» Exercise description: In the records below, count every line that contains the word "serif" and report only the total.
****
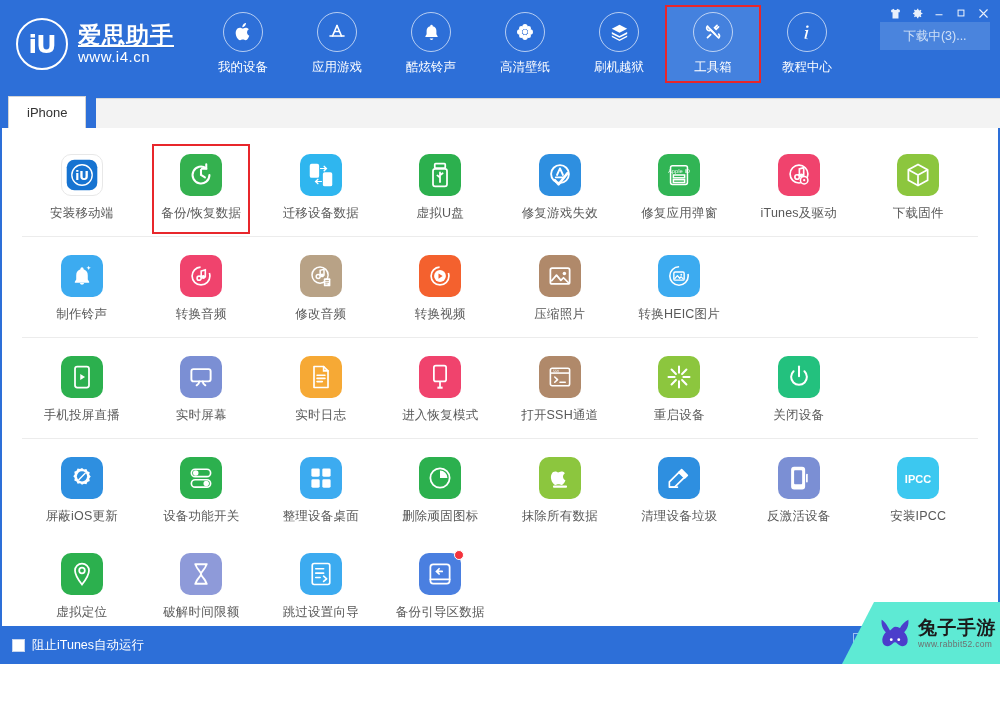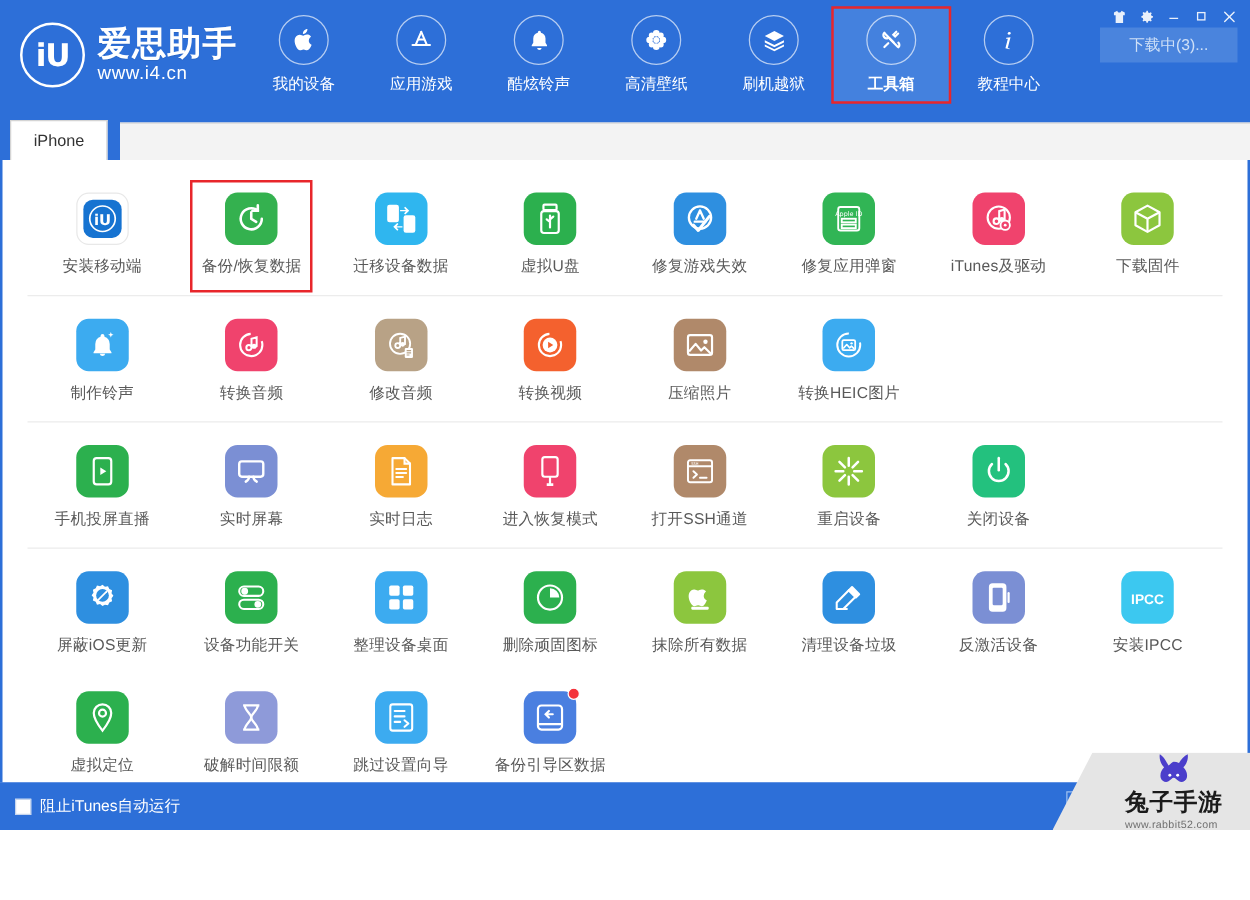--- a/index.html
+++ b/index.html
@@ -30,37 +30,38 @@
   .brand-mark {
     width: 52px; height: 52px; border-radius: 50%;
     border: 2px solid #ffffff;
     display: flex; align-items: center; justify-content: center;
     color: #ffffff; font-size: 25px; font-weight: bold;
     letter-spacing: -1px;
     font-family: "DejaVu Sans", sans-serif;
   }
   .brand-text { color: #fff; line-height: 1.05; }
   .brand-name {
-    font-size: 27px; font-weight: bold; letter-spacing: 1px;
+    font-size: 23px; font-weight: bold; letter-spacing: 1px;
     text-shadow: 0 1px 0 rgba(0,0,0,.08);
+    text-decoration: underline;
   }
   .brand-url { font-size: 15px; letter-spacing: .5px; margin-top: 2px; }
 
   .nav {
     position: absolute; left: 196px; top: 6px;
     display: flex; align-items: center;
   }
   .nav-item {
     width: 94px; height: 76px;
     display: flex; flex-direction: column; align-items: center;
     justify-content: flex-start; padding-top: 6px;
     cursor: pointer; position: relative;
   }
   .nav-item.active { background: #4481de; }
-  .nav-item.highlight { outline: 2px solid #e8262b; outline-offset: -1px; font-weight: bold; }
+  .nav-item.highlight { outline: 2px solid #e8262b; outline-offset: -1px; }
   .nav-circle {
     width: 40px; height: 40px; border-radius: 50%;
     border: 1px solid rgba(255,255,255,.65);
     display: flex; align-items: center; justify-content: center;
     color: #fff;
   }
   .nav-circle svg { display: block; }
   .nav-label {
     margin-top: 7px; color: #ffffff; font-size: 12.5px;
     white-space: nowrap;
@@ -187,27 +188,26 @@
     border: 1px solid #9dc0f0; color: #ffffff;
     font-size: 12.5px; background: transparent;
     display: flex; align-items: center; justify-content: center;
     cursor: pointer;
   }
 
   
   .watermark {
     position: absolute; right: 0; bottom: 0;
     width: 158px; height: 62px;
-    background: #e5e5e5;
+    background: #5eead4;
     clip-path: polygon(32px 0, 100% 0, 100% 100%, 0 100%);
     display: flex; align-items: center; gap: 6px;
     padding-left: 36px;
     z-index: 20;
     pointer-events: none;
-    flex-direction: column;
   }
   .wm-logo { width: 34px; height: 30px; }
   .wm-text { line-height: 1.05; }
   .wm-title {
     font-size: 19px; font-weight: bold; color: #1b1b1b;
     letter-spacing: .5px;
   }
   .wm-sub { font-size: 8.5px; color: #6f6f6f; margin-top: 2px; letter-spacing: .3px; }
 </style>
 </head>

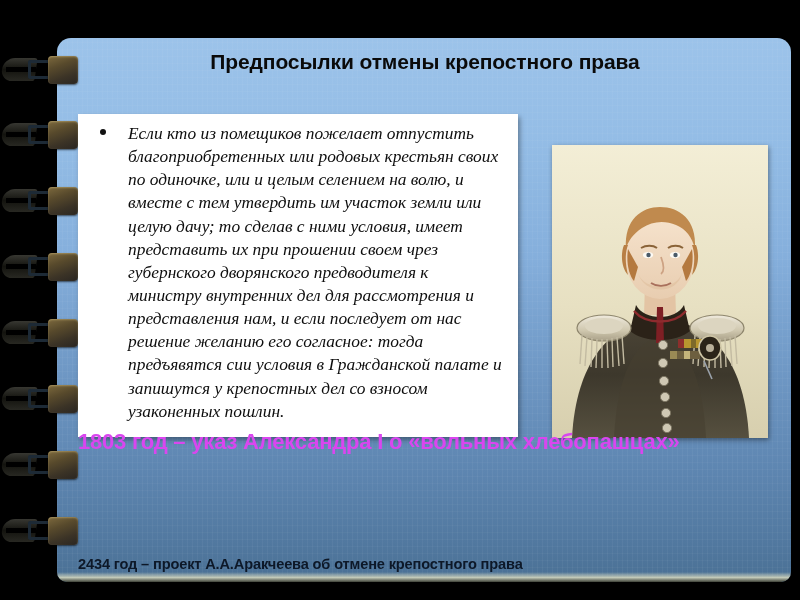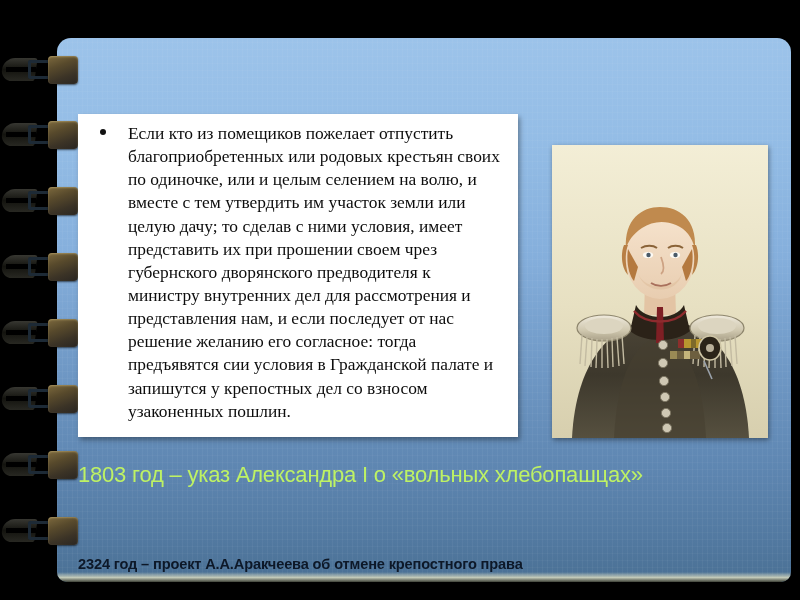--- a/index.html
+++ b/index.html
@@ -138,20 +138,21 @@
     left: 78px;
     top: 114px;
     width: 440px;
     height: 323px;
     background: #ffffff;
     box-shadow: 2px 3px 5px rgba(0,0,0,0.35);
     padding: 8px 12px 8px 14px;
   }
   #quote-list {
     list-style: none;
+    font-style: italic;
   }
   #quote-item {
     position: relative;
     padding-left: 36px;
     font-family: "Liberation Serif", serif;
     font-size: 17.4px;
     line-height: 1.33;
     color: #0d0d0d;
     text-align: left;
   }
@@ -179,25 +180,25 @@
   #portrait-canvas {
     position: absolute;
     inset: 0;
     background: radial-gradient(ellipse at 50% 30%, #f2ecd2 0%, #e6dfc2 55%, #d3cbab 100%);
   }
 
   
   #line-1803 {
     position: absolute;
     left: 78px;
-    top: 462px;
+    top: 429px;
     width: 700px;
     font-size: 22px;
-    font-weight: normal;
-    color: #bef264;
+    font-weight: bold;
+    color: #d946ef;
     white-space: nowrap;
     letter-spacing: -0.2px;
   }
   #line-1816 {
     position: absolute;
     left: 78px;
     top: 490px;
     width: 700px;
     font-size: 14.6px;
     font-weight: bold;
@@ -269,20 +270,21 @@
       <div class="ring-wire"></div>
       <div class="ring-head"></div>
     </div>
   <div class="ring" style="top:516px">
       <div class="ring-back"></div>
       <div class="ring-gap"></div>
       <div class="ring-wire"></div>
       <div class="ring-head"></div>
     </div>
 
+  <div id="title">Предпосылки отмены крепостного права</div>
 
   <div id="quote-card">
     <ul id="quote-list">
       <li id="quote-item">
         <span class="bullet"></span>
         <span>Если кто из помещиков пожелает отпустить благоприобретенных или родовых крестьян своих по одиночке, или и целым селением на волю, и вместе с тем утвердить им участок земли или целую дачу; то сделав с ними условия, имеет представить их при прошении своем чрез губернского дворянского предводителя к министру внутренних дел для рассмотрения и представления нам, и если последует от нас решение желанию его согласное: тогда предъявятся сии условия в Гражданской палате и запишутся у крепостных дел со взносом узаконенных пошлин.</span>
       </li>
     </ul>
   </div>
 
@@ -398,15 +400,15 @@
           <circle cx="114" cy="268" r="4.6"></circle>
           <circle cx="115" cy="283" r="4.6"></circle>
         </g>
 
         <rect x="0" y="0" width="216" height="293" fill="none"></rect>
       </svg>
     </div>
   </div>
 
   <div id="line-1803">1803 год – указ Александра I о «вольных хлебопашцах»</div>
-  <div id="line-1818">2324 год – проект А.А.Аракчеева об отмене  крепостного права</div>
+  <div id="line-1818">2434 год – проект А.А.Аракчеева об отмене  крепостного права</div>
 
 </div>
 
 </body></html>

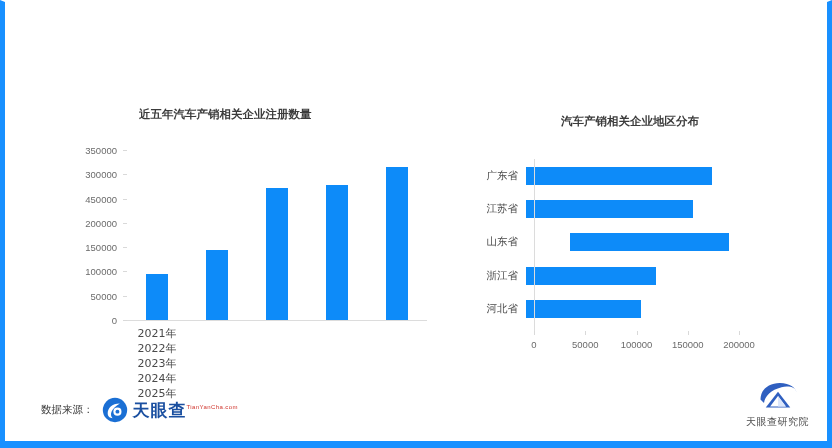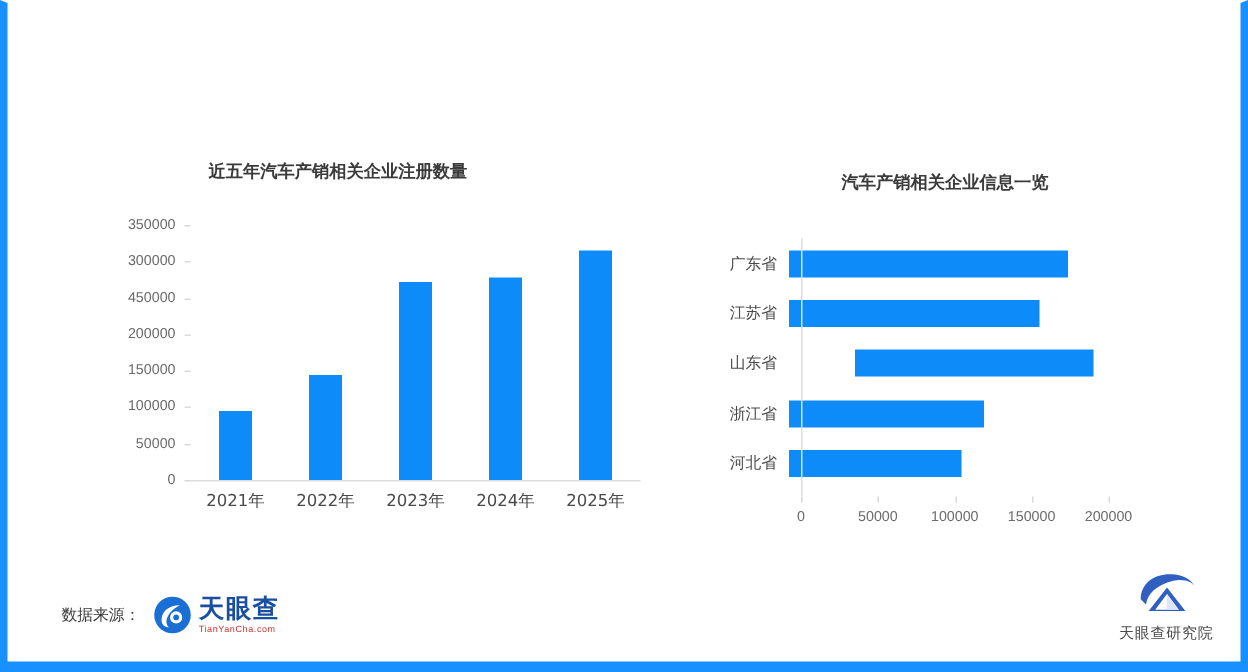--- a/index.html
+++ b/index.html
@@ -120,20 +120,21 @@
     width: 22px;
     background: #0d8bf9;
   }
   .v-xlabels {
     position: absolute;
     left: 74px;
     top: 176px;
     width: 300px;
     display: flex;
     justify-content: center;
+    flex-direction: column;
   }
   .v-xlabel {
     width: 60px;
     text-align: center;
     font-size: 11px;
     color: #4a4a4a;
     font-family: "DejaVu Sans", "Liberation Sans", sans-serif;
   }
 
   
@@ -235,21 +236,21 @@
     display: flex;
     align-items: center;
   }
   .tyc-mark {
     width: 26px;
     height: 26px;
     margin-right: 5px;
   }
   .tyc-wordmark {
     display: flex;
-    flex-direction: column;
+    flex-direction: row;
     line-height: 1;
   }
   .tyc-cn {
     font-size: 17px;
     font-weight: bold;
     color: #1a4fa0;
     letter-spacing: 1px;
     font-family: "DejaVu Sans", "Liberation Sans", sans-serif;
   }
   .tyc-en {
@@ -327,21 +328,21 @@
         <div class="v-tick" style="top: 121.429px;"></div>
         <div class="v-tick" style="top: 97.1429px;"></div>
         <div class="v-tick" style="top: 72.8571px;"></div>
         <div class="v-tick" style="top: 48.5714px;"></div>
         <div class="v-tick" style="top: 24.2857px;"></div>
         <div class="v-tick" style="top: 0px;"></div>
       </div>
   </div>
 
   <div class="chart-panel" id="right-chart">
-    <div class="chart-title">汽车产销相关企业信息一览</div>
+    <div class="chart-title">汽车产销相关企业地区分布</div>
     <div class="hchart-area">
       <div class="h-rows" id="h-rows">
           <div class="h-row" style="top: 0px; height: 33.4px;">
             <div class="h-cat">广东省</div>
             <div class="h-bar-track">
               <div class="h-bar" title="广东省: 181000" style="width: 185.525px; background: rgb(13, 139, 249);"></div>
             </div>
           </div>
           <div class="h-row" style="top: 33.4px; height: 33.4px;">
             <div class="h-cat">江苏省</div>

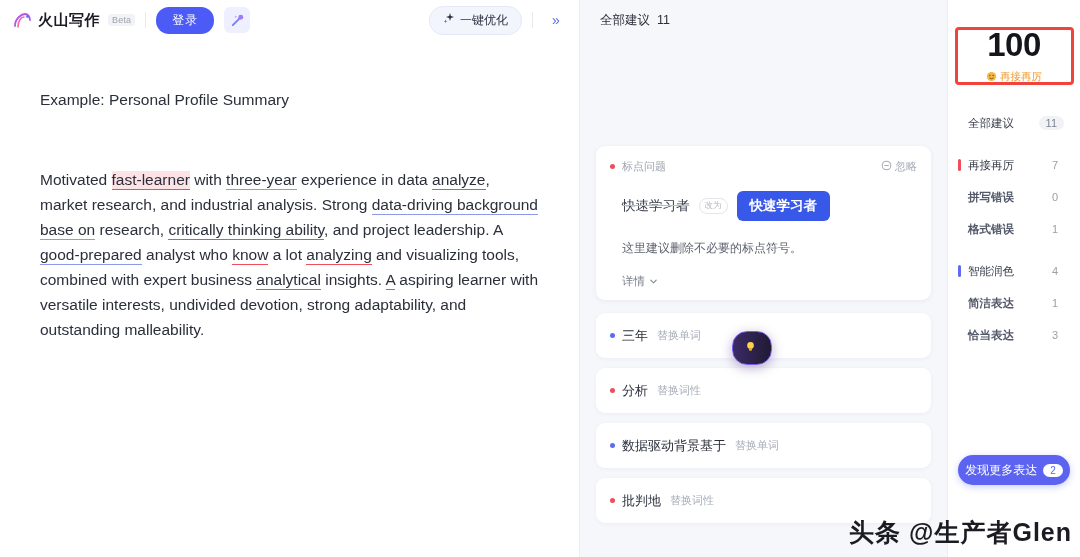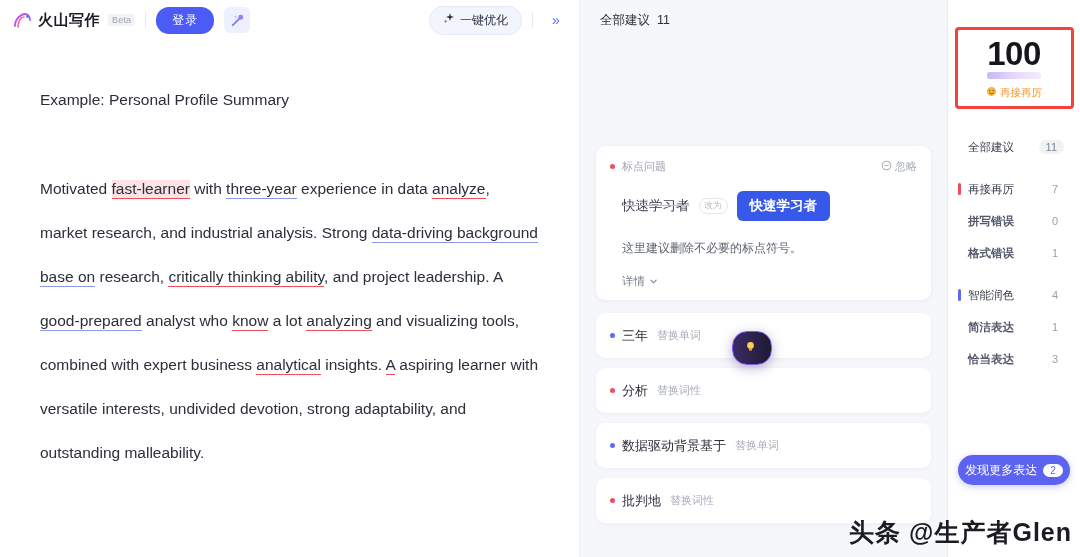--- a/index.html
+++ b/index.html
@@ -65,21 +65,21 @@
 
   .doc-body {
     flex: 1; padding: 48px 40px 0 40px;
     overflow: hidden;
   }
   .doc-title {
     font-size: 15.5px; color: #2b2f3a; line-height: 1.5;
     margin-bottom: 56px;
   }
   .doc-para {
-    font-size: 15.5px; color: #2b2f3a; line-height: 44px;
+    font-size: 15.5px; color: #2b2f3a; line-height: 25px;
   }
   .u-red {
     border-bottom: 1.5px solid #ee4d5b;
     padding-bottom: 1px;
   }
   .u-red-hl {
     border-bottom: 1.5px solid #ee4d5b;
     background: #fde3e6;
     padding-bottom: 1px;
   }
@@ -179,21 +179,21 @@
   
   .score-pane {
     width: 132px; height: 557px;
     background: #ffffff;
     display: flex; flex-direction: column;
     align-items: center;
     position: relative;
   }
   .score-box {
     margin-top: 27px;
-    width: 119px; height: 82px;
+    width: 119px; height: 58px;
     border: 3px solid #f1423c;
     border-radius: 4px;
     display: flex; flex-direction: column;
     align-items: center; justify-content: center;
   }
   .score-num {
     font-size: 33px; font-weight: bold; color: #15151c;
     letter-spacing: -0.5px; line-height: 1;
     position: relative;
   }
****
» Answer to this problem: 4